### Version difference data
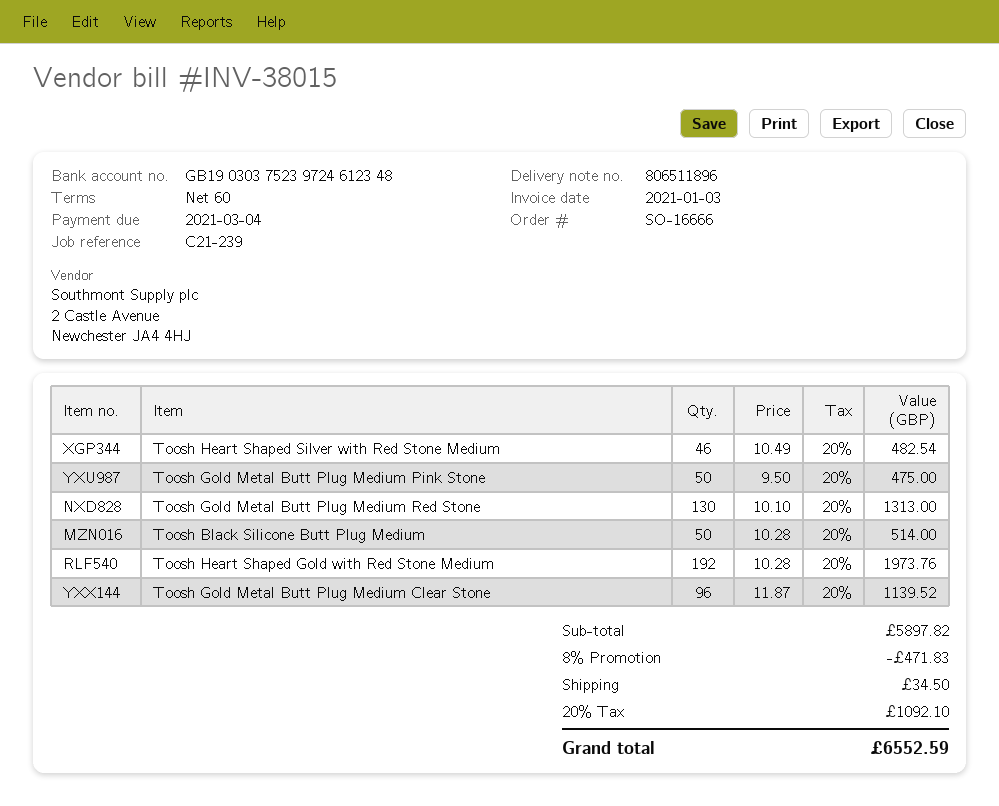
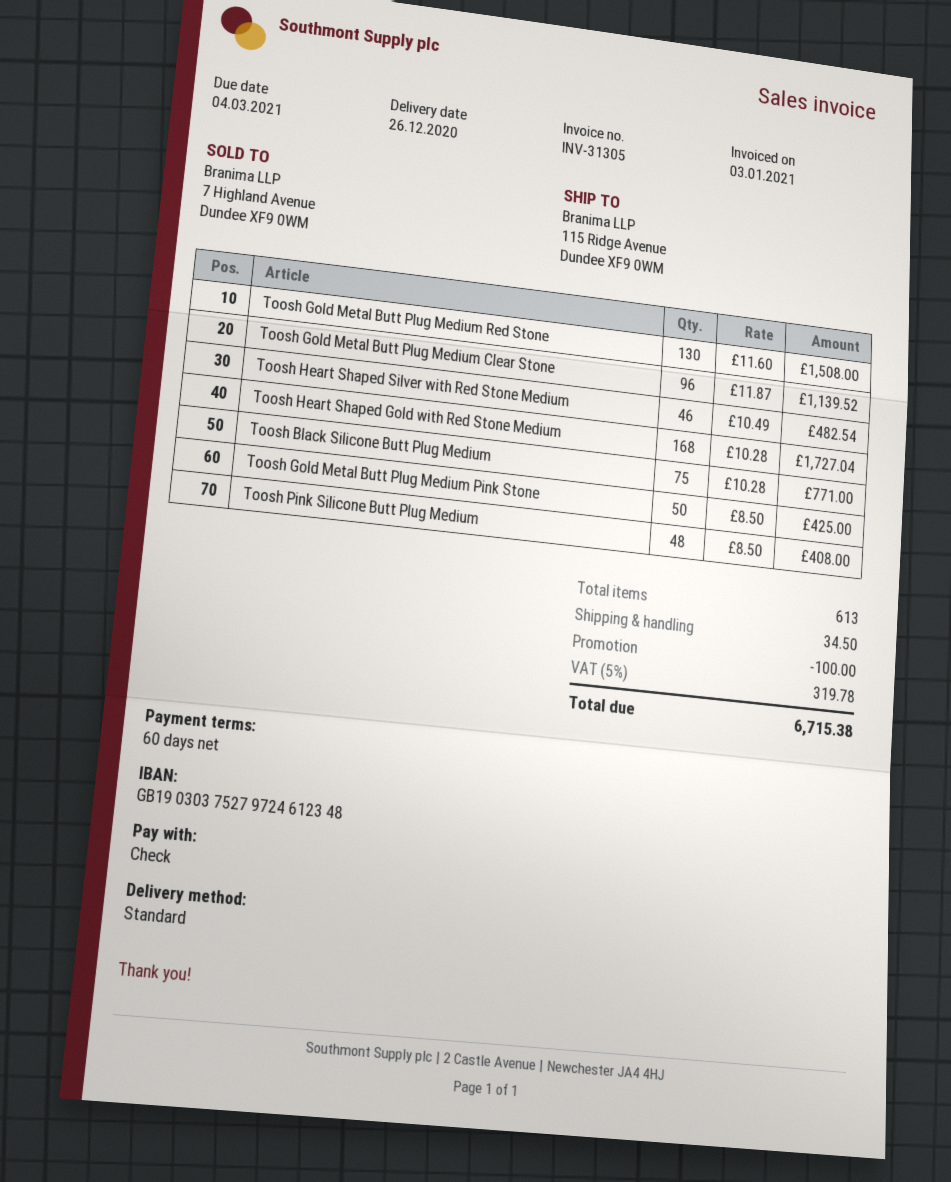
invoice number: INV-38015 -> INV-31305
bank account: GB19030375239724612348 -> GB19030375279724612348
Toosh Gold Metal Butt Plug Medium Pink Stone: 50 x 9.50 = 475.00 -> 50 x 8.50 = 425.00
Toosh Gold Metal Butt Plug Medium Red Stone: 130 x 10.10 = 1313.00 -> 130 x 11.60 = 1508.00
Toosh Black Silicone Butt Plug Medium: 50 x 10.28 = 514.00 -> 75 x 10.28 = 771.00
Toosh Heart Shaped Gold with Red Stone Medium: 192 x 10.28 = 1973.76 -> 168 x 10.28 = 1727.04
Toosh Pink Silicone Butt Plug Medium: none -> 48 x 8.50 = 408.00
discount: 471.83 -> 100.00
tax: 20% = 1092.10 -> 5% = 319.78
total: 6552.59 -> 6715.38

==

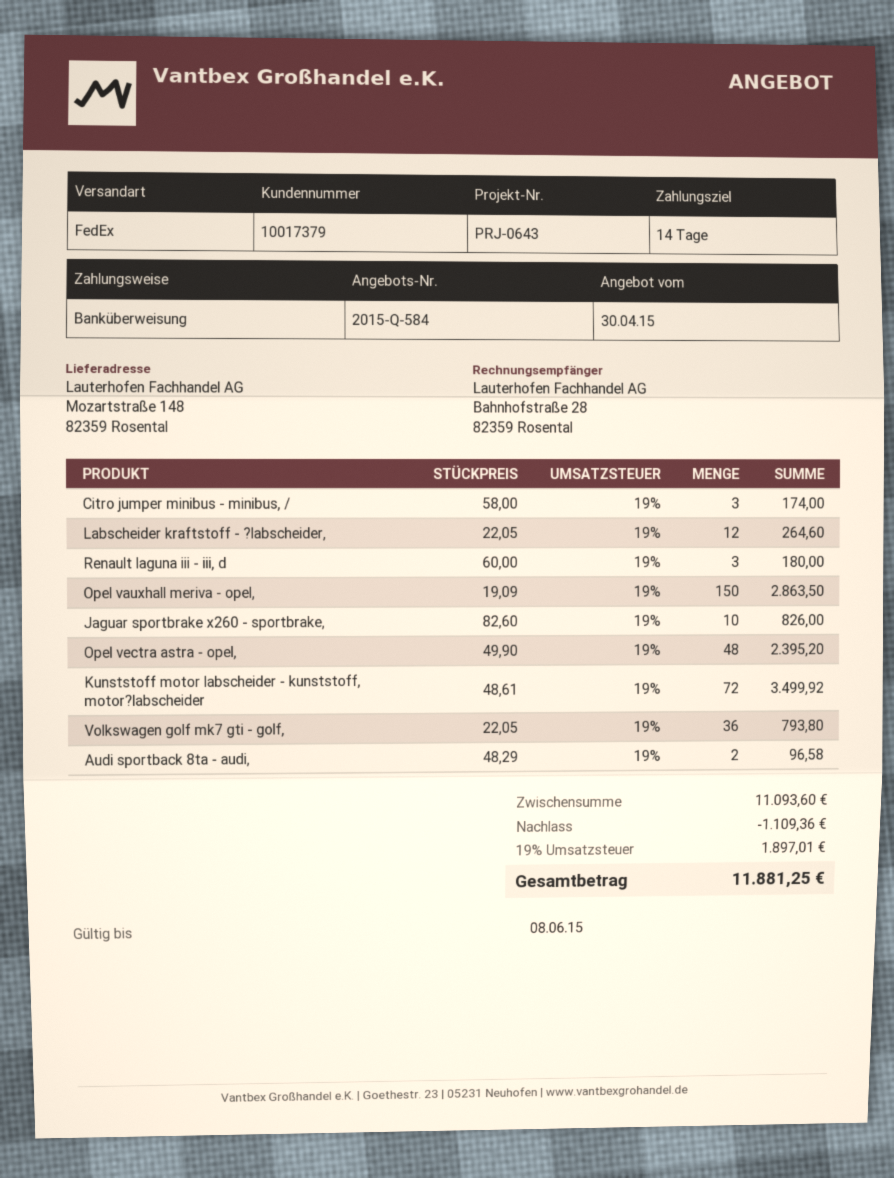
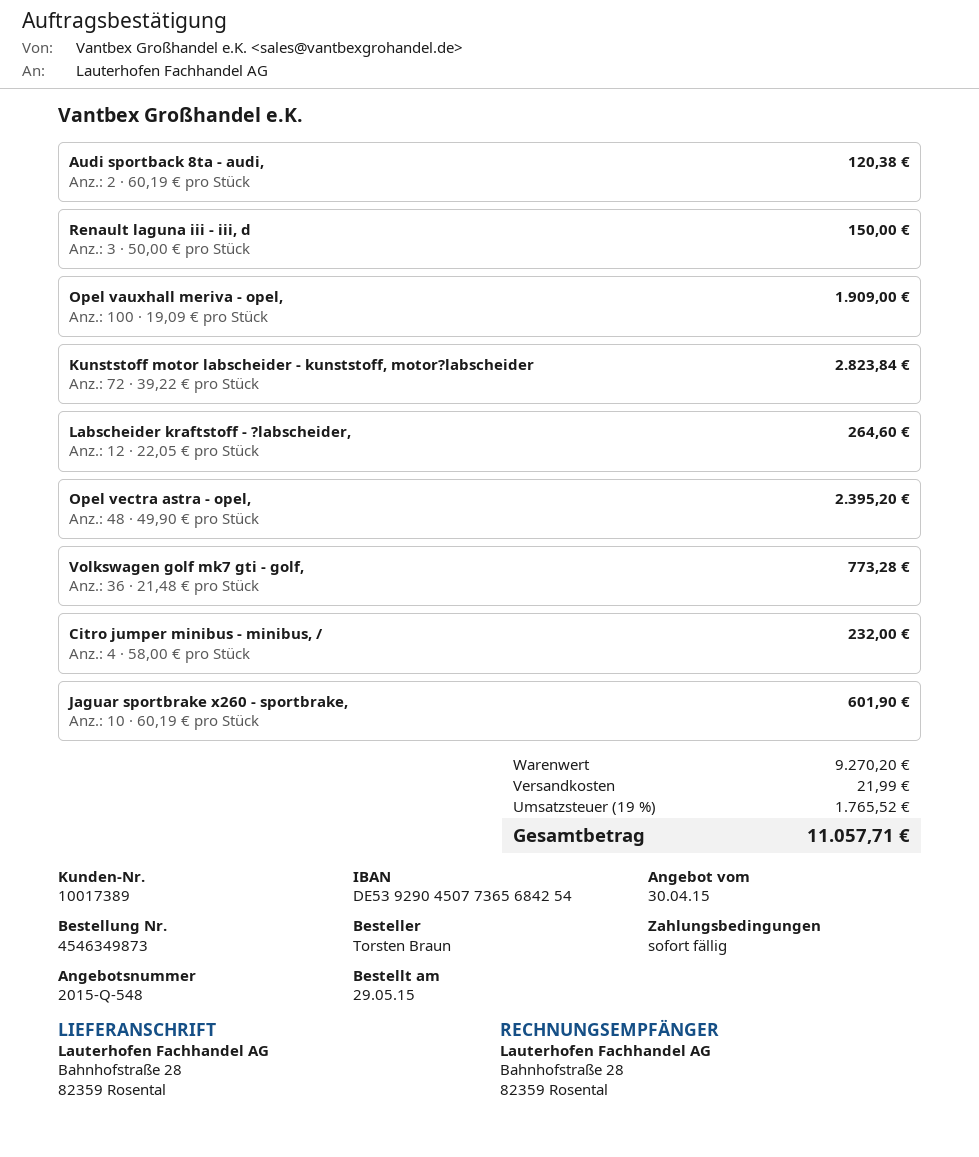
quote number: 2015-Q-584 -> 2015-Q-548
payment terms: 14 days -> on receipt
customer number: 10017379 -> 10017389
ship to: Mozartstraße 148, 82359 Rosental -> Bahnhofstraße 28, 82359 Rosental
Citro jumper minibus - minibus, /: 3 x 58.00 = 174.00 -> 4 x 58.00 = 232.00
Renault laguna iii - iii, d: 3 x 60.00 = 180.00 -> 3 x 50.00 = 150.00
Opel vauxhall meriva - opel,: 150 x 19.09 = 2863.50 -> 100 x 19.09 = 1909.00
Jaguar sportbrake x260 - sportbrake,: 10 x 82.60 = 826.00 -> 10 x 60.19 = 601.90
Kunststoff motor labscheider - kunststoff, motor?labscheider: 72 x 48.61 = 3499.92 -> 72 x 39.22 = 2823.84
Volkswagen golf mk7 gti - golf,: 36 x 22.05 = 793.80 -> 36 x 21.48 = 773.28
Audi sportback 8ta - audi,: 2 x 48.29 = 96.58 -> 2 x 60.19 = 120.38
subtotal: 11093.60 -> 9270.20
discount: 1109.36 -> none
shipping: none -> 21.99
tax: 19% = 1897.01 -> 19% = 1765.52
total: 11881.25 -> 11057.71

### TASK BRIEF
Give back the records above exactly, limited to the lines between the one holding "Toosh Gold Metal Butt Plug Medium Pink" and the one holding "Toosh Heart Shaped", inclusive.

### TASK RESPONSE
Toosh Gold Metal Butt Plug Medium Pink Stone: 50 x 9.50 = 475.00 -> 50 x 8.50 = 425.00
Toosh Gold Metal Butt Plug Medium Red Stone: 130 x 10.10 = 1313.00 -> 130 x 11.60 = 1508.00
Toosh Black Silicone Butt Plug Medium: 50 x 10.28 = 514.00 -> 75 x 10.28 = 771.00
Toosh Heart Shaped Gold with Red Stone Medium: 192 x 10.28 = 1973.76 -> 168 x 10.28 = 1727.04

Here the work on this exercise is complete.